■ ASSIGNED TASK
Output exactly, with nothing added, the entries from the first line through the line with "[319,815,388,832] Testing: ->".
● ● ●
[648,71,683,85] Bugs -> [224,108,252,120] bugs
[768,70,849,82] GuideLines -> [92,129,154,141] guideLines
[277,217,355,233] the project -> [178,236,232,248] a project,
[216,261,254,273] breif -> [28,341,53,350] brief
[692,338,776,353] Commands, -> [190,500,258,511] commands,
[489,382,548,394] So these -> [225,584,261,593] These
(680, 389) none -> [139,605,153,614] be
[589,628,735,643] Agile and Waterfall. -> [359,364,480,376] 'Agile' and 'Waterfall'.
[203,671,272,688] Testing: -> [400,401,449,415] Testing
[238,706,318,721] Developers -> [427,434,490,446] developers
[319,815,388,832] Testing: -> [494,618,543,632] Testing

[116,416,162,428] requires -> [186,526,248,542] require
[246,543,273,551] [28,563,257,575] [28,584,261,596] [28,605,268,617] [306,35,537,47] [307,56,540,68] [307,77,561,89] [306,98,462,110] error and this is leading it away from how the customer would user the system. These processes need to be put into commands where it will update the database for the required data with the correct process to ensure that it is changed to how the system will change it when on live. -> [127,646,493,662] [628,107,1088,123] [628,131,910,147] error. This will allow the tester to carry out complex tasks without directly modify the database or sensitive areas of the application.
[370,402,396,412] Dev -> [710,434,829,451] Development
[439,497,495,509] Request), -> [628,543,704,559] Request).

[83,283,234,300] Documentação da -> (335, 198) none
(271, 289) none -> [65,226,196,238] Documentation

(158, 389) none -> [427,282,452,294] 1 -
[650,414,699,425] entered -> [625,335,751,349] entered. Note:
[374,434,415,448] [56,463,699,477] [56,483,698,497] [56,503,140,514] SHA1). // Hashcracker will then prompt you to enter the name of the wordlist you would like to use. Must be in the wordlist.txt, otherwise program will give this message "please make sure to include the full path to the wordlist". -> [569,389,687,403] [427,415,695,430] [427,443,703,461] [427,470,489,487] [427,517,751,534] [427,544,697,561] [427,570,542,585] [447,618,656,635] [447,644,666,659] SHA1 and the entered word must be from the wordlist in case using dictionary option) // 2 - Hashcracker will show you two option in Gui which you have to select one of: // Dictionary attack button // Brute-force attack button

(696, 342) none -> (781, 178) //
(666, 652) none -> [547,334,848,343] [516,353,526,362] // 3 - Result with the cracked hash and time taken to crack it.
● ● ●
■ EXPECTED ANSWER
[648,71,683,85] Bugs -> [224,108,252,120] bugs
[768,70,849,82] GuideLines -> [92,129,154,141] guideLines
[277,217,355,233] the project -> [178,236,232,248] a project,
[216,261,254,273] breif -> [28,341,53,350] brief
[692,338,776,353] Commands, -> [190,500,258,511] commands,
[489,382,548,394] So these -> [225,584,261,593] These
(680, 389) none -> [139,605,153,614] be
[589,628,735,643] Agile and Waterfall. -> [359,364,480,376] 'Agile' and 'Waterfall'.
[203,671,272,688] Testing: -> [400,401,449,415] Testing
[238,706,318,721] Developers -> [427,434,490,446] developers
[319,815,388,832] Testing: -> [494,618,543,632] Testing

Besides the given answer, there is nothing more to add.